Exercise directions - Within the data that follows, set down exactly the lines from the one containing "37 offres de stage" through the one containing "- 一单一库对比功能有什么用？CMA实验室LIMS必备合规模块", both ends included.

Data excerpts
━━━━━━━━━━━━━━━━━━━━━━━━━━━━━━
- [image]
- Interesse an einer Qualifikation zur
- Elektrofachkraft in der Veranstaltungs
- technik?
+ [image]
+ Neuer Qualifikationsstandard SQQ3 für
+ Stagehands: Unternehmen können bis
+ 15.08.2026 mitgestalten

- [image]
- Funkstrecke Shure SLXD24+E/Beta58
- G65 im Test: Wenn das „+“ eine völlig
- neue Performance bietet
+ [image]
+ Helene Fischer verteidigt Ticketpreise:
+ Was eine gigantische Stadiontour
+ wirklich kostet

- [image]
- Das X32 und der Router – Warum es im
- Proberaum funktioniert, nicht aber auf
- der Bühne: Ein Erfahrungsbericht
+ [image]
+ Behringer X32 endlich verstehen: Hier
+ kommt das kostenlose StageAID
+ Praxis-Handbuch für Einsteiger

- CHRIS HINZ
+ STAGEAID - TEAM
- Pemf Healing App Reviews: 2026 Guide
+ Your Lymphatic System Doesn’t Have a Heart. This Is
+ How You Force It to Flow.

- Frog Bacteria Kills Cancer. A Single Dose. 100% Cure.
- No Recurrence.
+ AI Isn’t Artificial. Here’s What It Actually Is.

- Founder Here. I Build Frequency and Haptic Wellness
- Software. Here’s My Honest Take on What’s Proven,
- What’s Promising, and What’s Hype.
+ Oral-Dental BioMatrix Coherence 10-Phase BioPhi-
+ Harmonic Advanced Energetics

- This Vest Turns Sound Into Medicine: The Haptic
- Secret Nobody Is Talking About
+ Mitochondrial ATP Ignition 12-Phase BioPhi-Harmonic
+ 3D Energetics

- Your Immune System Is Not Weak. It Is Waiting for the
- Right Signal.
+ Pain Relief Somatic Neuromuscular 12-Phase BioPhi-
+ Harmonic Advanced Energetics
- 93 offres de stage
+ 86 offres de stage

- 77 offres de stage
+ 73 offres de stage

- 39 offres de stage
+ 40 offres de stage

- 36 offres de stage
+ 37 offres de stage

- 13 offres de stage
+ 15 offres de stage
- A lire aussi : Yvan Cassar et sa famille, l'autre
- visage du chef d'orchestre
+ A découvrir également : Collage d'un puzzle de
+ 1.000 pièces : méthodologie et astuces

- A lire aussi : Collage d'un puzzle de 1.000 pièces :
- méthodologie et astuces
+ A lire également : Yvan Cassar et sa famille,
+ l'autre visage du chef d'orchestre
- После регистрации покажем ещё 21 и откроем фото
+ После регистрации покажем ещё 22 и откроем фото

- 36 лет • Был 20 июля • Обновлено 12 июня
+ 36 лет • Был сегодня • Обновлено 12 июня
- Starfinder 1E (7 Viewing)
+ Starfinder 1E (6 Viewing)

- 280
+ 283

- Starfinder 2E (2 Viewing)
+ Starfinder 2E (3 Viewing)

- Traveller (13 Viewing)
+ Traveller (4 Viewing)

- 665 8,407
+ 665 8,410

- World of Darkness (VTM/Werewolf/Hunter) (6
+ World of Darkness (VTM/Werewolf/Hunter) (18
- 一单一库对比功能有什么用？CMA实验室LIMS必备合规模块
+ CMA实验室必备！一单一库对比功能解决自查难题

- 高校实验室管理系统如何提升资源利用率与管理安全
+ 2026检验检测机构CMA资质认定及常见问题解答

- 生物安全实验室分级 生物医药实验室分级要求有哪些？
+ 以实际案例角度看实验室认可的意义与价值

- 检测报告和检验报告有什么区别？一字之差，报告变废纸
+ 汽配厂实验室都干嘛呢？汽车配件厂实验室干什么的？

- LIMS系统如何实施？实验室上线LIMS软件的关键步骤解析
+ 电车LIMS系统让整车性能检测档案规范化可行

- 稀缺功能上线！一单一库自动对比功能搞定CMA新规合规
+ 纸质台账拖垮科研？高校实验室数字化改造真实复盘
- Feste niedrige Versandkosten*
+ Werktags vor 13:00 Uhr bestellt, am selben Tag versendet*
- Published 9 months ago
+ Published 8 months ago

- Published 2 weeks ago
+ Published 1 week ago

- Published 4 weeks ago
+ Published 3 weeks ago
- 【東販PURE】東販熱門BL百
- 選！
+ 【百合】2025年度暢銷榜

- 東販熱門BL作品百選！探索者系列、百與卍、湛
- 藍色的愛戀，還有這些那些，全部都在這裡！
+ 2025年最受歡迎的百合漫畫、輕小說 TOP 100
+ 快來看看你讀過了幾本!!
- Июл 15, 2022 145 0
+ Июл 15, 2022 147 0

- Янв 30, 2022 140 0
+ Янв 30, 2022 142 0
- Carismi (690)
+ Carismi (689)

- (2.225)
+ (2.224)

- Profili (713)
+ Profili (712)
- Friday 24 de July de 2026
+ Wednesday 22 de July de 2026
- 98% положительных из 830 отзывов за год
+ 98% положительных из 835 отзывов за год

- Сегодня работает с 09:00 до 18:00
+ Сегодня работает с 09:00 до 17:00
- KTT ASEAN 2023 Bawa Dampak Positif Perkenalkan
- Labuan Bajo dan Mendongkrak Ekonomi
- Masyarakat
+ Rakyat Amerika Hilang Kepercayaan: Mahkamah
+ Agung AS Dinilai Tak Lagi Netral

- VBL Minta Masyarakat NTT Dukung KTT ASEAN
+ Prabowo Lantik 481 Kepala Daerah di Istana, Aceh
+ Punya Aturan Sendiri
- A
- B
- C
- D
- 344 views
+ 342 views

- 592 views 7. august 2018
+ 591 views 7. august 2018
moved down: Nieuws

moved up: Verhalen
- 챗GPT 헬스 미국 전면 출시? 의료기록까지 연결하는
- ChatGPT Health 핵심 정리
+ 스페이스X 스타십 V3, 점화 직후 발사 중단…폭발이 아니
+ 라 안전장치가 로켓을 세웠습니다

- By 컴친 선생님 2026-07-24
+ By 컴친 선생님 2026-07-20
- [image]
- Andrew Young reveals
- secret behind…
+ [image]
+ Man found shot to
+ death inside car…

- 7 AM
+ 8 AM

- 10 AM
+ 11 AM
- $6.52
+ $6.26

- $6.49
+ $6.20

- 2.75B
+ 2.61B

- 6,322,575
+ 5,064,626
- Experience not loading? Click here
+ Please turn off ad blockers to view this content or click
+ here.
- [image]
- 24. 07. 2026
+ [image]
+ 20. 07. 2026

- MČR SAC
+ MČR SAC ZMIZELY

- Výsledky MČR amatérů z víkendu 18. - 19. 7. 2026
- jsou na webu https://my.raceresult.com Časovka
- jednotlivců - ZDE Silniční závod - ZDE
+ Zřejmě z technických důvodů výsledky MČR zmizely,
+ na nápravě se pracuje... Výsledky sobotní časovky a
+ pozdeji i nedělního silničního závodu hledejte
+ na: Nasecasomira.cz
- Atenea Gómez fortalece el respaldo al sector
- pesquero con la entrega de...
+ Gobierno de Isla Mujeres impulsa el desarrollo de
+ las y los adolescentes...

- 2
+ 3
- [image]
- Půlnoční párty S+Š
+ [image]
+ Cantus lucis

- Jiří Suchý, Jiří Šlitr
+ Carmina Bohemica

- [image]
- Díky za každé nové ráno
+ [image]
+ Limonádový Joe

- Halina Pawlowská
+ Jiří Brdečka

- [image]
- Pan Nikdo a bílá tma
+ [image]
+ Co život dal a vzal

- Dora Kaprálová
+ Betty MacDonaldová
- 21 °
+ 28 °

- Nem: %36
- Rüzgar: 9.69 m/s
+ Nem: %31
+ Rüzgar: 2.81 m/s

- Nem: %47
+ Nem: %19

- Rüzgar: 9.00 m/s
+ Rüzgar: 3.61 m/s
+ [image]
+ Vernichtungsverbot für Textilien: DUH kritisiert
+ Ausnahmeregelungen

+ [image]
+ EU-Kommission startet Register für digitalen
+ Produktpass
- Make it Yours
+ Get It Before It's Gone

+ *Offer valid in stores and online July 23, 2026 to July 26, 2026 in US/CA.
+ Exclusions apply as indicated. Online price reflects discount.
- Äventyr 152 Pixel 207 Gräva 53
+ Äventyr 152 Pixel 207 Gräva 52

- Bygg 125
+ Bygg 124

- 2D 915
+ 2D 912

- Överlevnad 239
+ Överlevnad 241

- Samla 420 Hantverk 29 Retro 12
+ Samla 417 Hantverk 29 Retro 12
━━━━━━━━━━━━━━━━━━━━━━━━━━━━━━
Solution to this problem -
+ 37 offres de stage

- 13 offres de stage
+ 15 offres de stage
- A lire aussi : Yvan Cassar et sa famille, l'autre
- visage du chef d'orchestre
+ A découvrir également : Collage d'un puzzle de
+ 1.000 pièces : méthodologie et astuces

- A lire aussi : Collage d'un puzzle de 1.000 pièces :
- méthodologie et astuces
+ A lire également : Yvan Cassar et sa famille,
+ l'autre visage du chef d'orchestre
- После регистрации покажем ещё 21 и откроем фото
+ После регистрации покажем ещё 22 и откроем фото

- 36 лет • Был 20 июля • Обновлено 12 июня
+ 36 лет • Был сегодня • Обновлено 12 июня
- Starfinder 1E (7 Viewing)
+ Starfinder 1E (6 Viewing)

- 280
+ 283

- Starfinder 2E (2 Viewing)
+ Starfinder 2E (3 Viewing)

- Traveller (13 Viewing)
+ Traveller (4 Viewing)

- 665 8,407
+ 665 8,410

- World of Darkness (VTM/Werewolf/Hunter) (6
+ World of Darkness (VTM/Werewolf/Hunter) (18
- 一单一库对比功能有什么用？CMA实验室LIMS必备合规模块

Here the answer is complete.